You can't create a SQL listener
If you can't create a SQL listener, additional troubleshooting might be required. For more information, see Create listener fails with message "The WSFC cluster could not bring the Network Name resource online" on the Microsoft website.
SQL Server is slow and causing applications to log timeout errors
Verify if your SQL Server is experiencing high memory, high CPU, or a disk bottleneck:
Check for high memory consumption on your OS. Open Task Manager and then select the Performance tab. If you see high memory consumption, cap the SQL memory, if it isn't already capped. For more information, see Server memory configuration options on the Microsoft website.
If SQL memory is already capped, access the Windows Performance Monitor (perfmon) to determine what application is using memory. You can set perfmon locally or remotely. For more information, see Windows Performance Monitor Overview on the Microsoft website.
Check for high CPU on the OS. Open Task Manager and then select the Performance tab. Or, review Amazon CloudWatch metrics. Access the Windows Performance Monitor to determine what application is using memory. High CPU is commonly caused by an outdated driver. Upgrade to the latest PV driver version. Or, upgrade the AWS NVMe drivers to the latest version.
Check for high disk consumption on the server, volume slowness, or high I/O. As with high CPU, outdated drivers might cause disk consumption. Upgrade to the latest PV driver version. Or, upgrade the AWS NVMe drivers to the latest version. If the issue persists after updating the drivers, configure perfmon to determine what is consuming disk I/O.
For troubleshooting SQL Server or slow database applications, see Troubleshoot entire SQL Server or database application that appears to be slow on the Microsoft website.
For troubleshooting slow SQL Server I/O issues, see Troubleshoot slow SQL Server performance caused by I/O issues on the Microsoft website.
Adding a node fails with an "invalid credentials" error after detecting settings for a separate server on SQL setup
Verify that one of the following is true:
- The SQL agent account name is blank in SQL Setup on the secondary node after detecting the second server detail.
- The registry key HKEY_LOCAL_MACHINE\SOFTWARE\Microsoft\Microsoft SQL Server\MSSQL12.SQL2014\ConfigurationState has one or more keys with the value 2.
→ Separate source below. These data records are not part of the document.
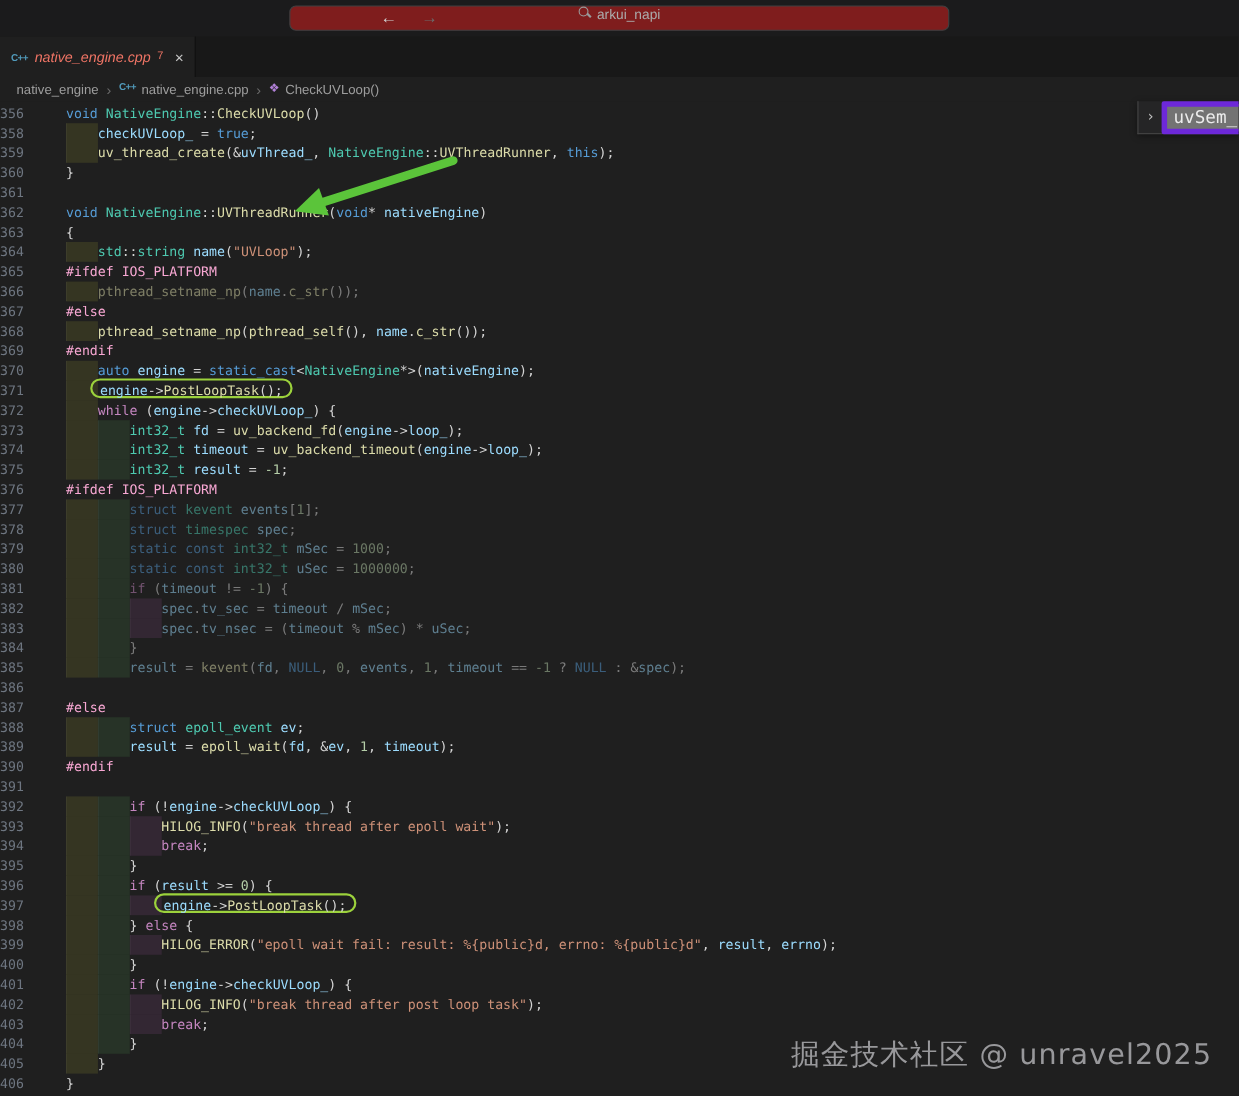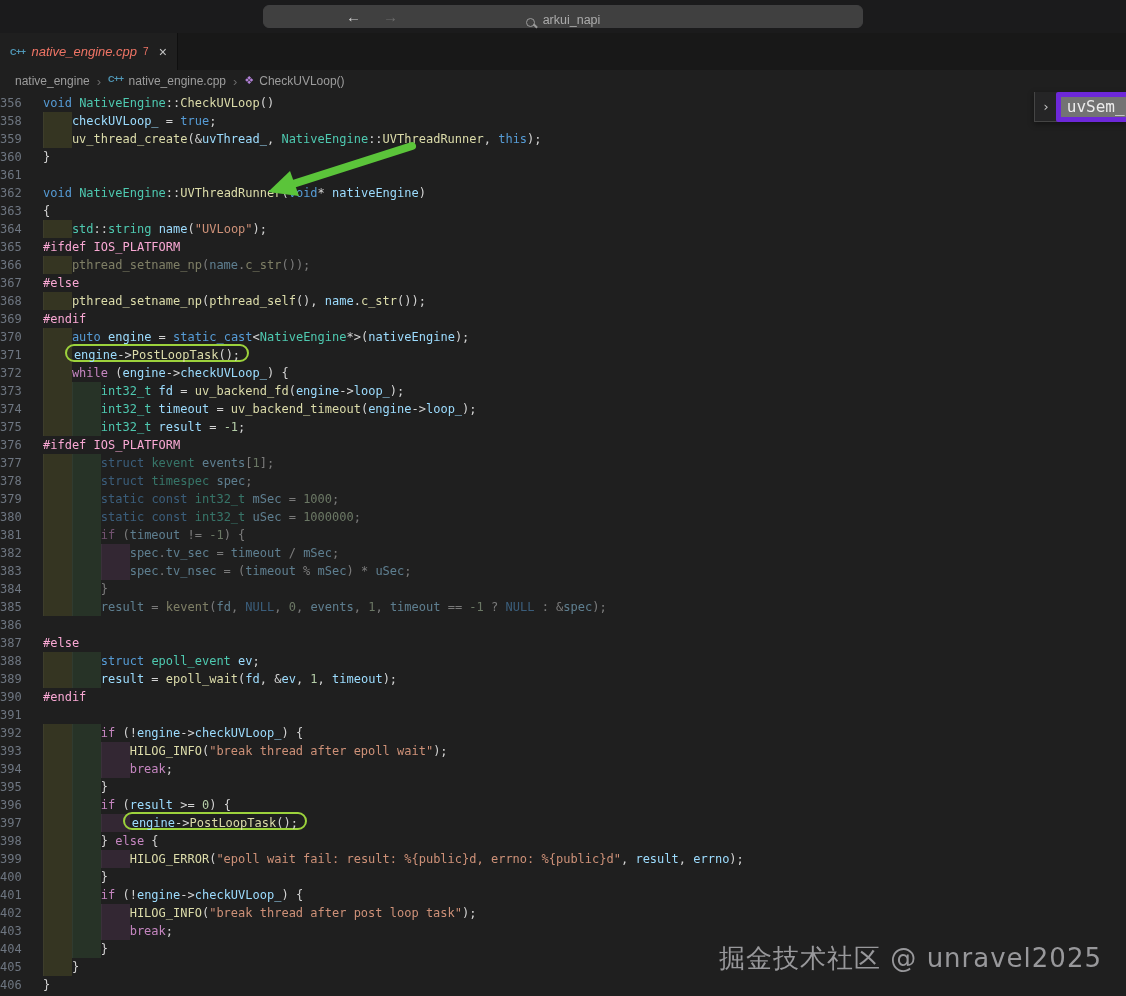--- a/index.html
+++ b/index.html
@@ -12,8 +12,8 @@
   .nav{position:absolute;left:346px;top:0;height:100%;display:flex;align-items:center;gap:22px;font-size:15px}
   .nav .back{color:#cfcfcf}
   .nav .fwd{color:#6b6b6b}
-  .cmd{width:600px;height:23px;background:#404040;border:1px solid #404041;border-radius:6px;
-       display:flex;align-items:flex-end;justify-content:center;gap:8px;color:#ababab;font-size:12.5px}
+  .cmd{width:600px;height:23px;background:#7f1d1d;border:1px solid #404041;border-radius:6px;
+       display:flex;align-items:flex-start;justify-content:center;gap:8px;color:#ababab;font-size:12.5px}
   .mag{width:9px;height:9px;border:1.6px solid #9a9a9a;border-radius:50%;position:relative;flex:none}
   .mag:after{content:"";position:absolute;width:5px;height:1.6px;background:#9a9a9a;transform:rotate(45deg);right:-4px;bottom:-1px}
 

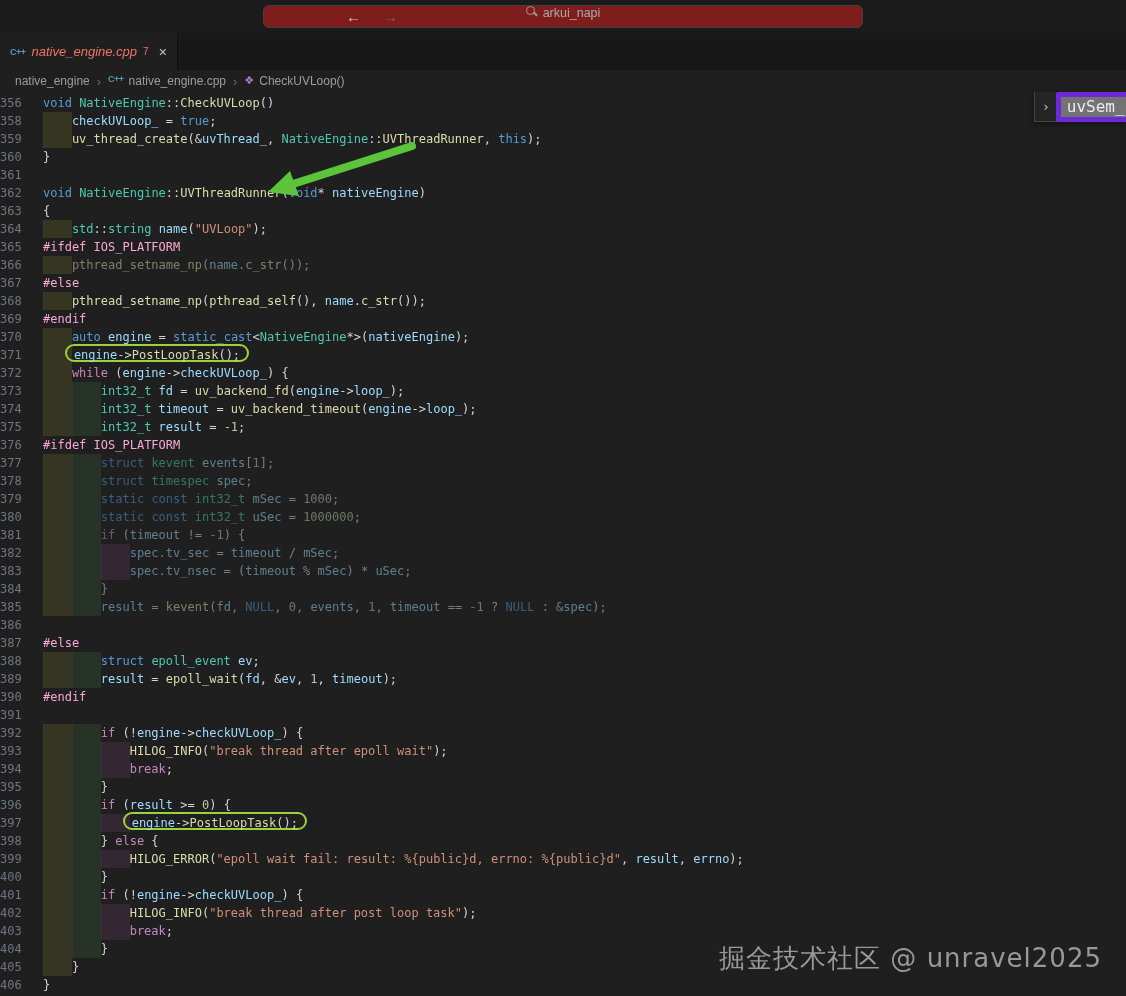--- a/index.html
+++ b/index.html
@@ -37,7 +37,7 @@
   #code-area{padding-top:2px}
   .code-row{display:flex;height:18px;white-space:pre}
   .line-number{width:34px;text-align:left;color:#6e7681;flex:none}
-  .code-text{margin-left:9px;flex:1;position:relative}
+  .code-text{margin-left:26px;flex:1;position:relative}
   .ind{display:inline-block;width:4ch;height:18px;vertical-align:top;box-shadow:inset 1px 0 0 rgba(255,255,255,.045)}
   .i0{background:rgba(255,255,64,.10)}
   .i1{background:rgba(127,255,127,.09)}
If either of the preceding is true, then follow these steps:
- Open Windows PowerShell, and then run the following commands:
Note: Modify the variable names, such as YourClusterName, in the preceding command examples to match your environment.
$ClusterName = "YourClusterName" $FciClusterGroupName = "SQL Server (MSSQLSERVER)" Add-ClusterResourceType -Name "SQL Server Agent" -Dll "sqagtres.dll"
- Open the Failover Cluster Manager, and then select Roles, SQL role, Add a resource, More resources.
- Select New SQL Server Agent, Properties, Dependencies.
- In the Resource field, select SQL Server.
- Select the Properties tab, and enter the name of your SQL Server instance in the InstanceName field. Then, enter the name of the SQL cluster in the VirtualServerName field. The new SQL Server agent starts.
- Make sure that you change all keys to value 1 in HKEY_LOCAL_MACHINE\SOFTWARE\Microsoft\Microsoft SQL Server\MSSQL12.SQL2014\ConfigurationState.
- Run setup again. You can now add nodes without receiving credentials errors.